Exercise: An exact transcription of all the data is required; the pictures are to be left out.

Recorded data:
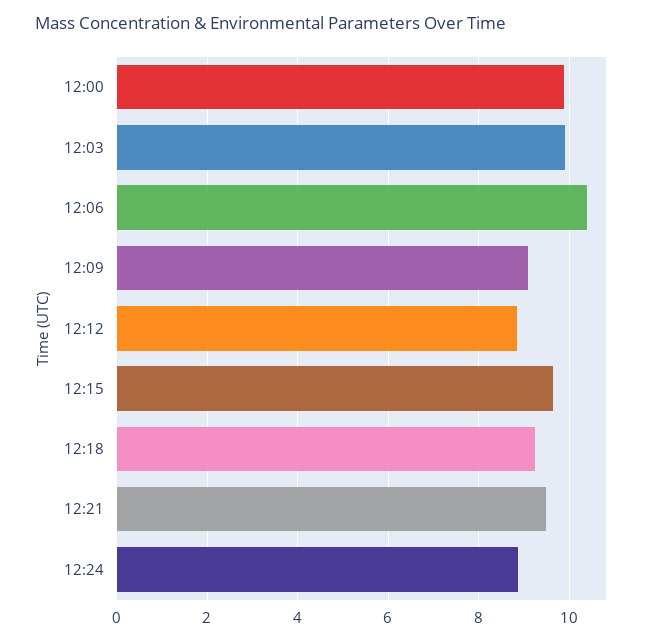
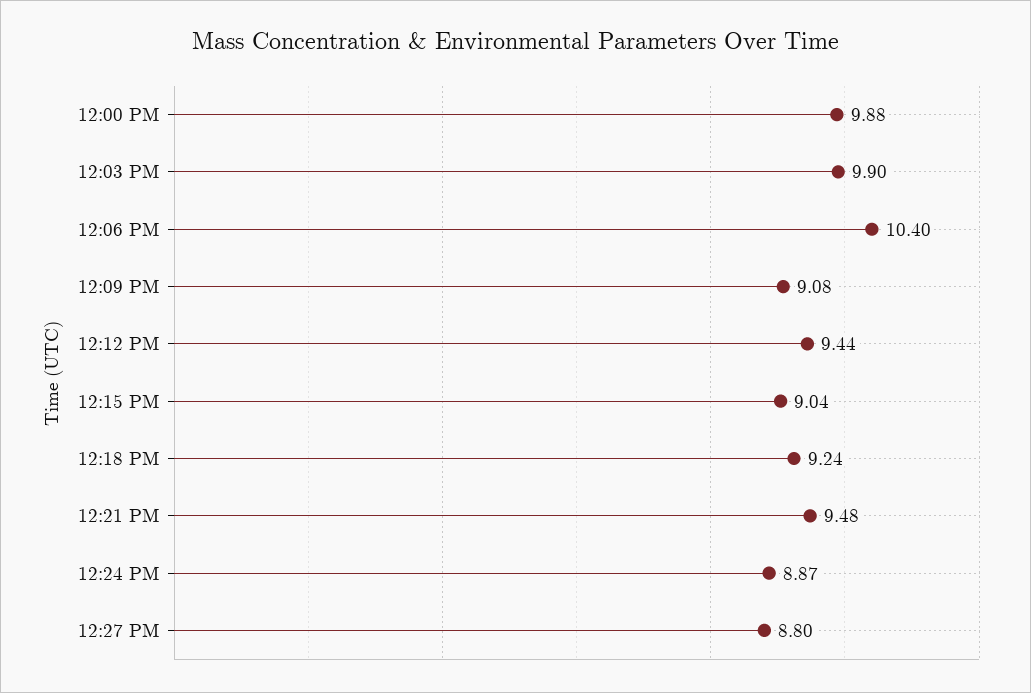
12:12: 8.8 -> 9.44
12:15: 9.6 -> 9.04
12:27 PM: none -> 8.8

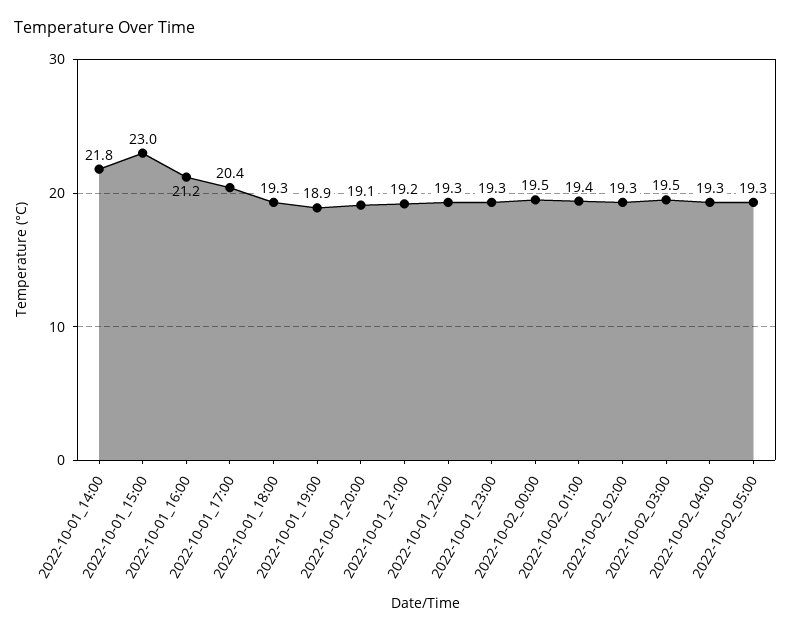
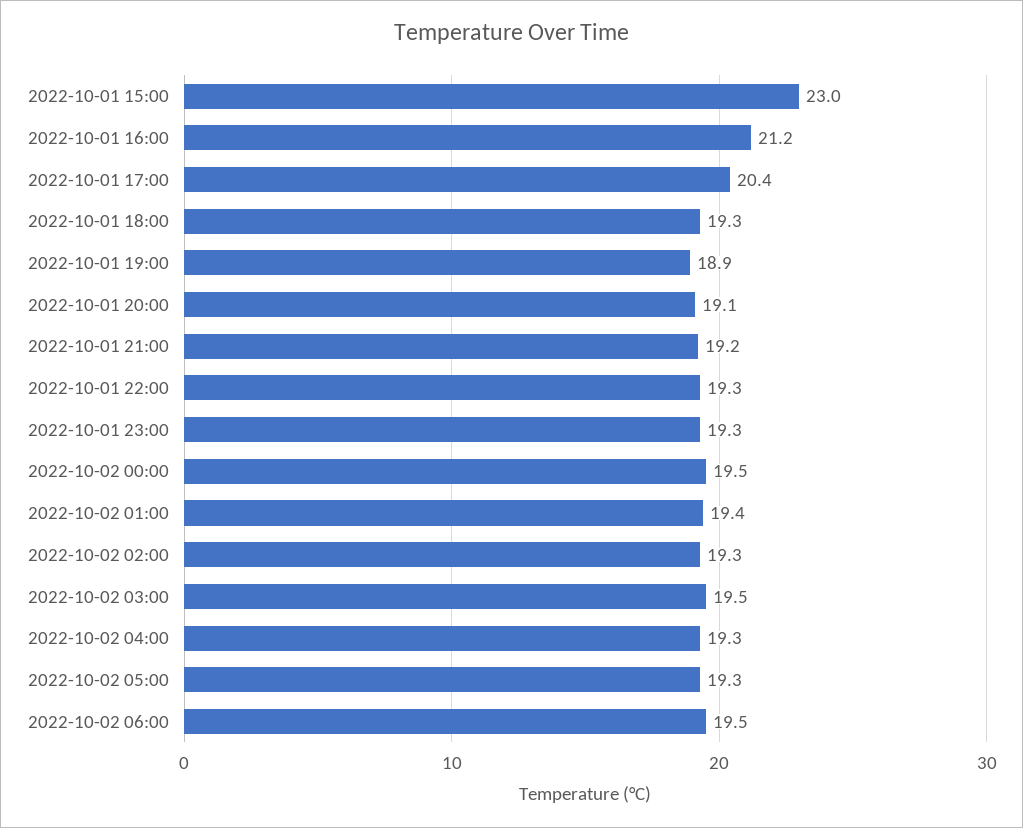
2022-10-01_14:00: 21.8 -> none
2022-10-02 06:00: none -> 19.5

Solution:
12:12: 8.8 -> 9.44
12:15: 9.6 -> 9.04
12:27 PM: none -> 8.8

2022-10-01_14:00: 21.8 -> none
2022-10-02 06:00: none -> 19.5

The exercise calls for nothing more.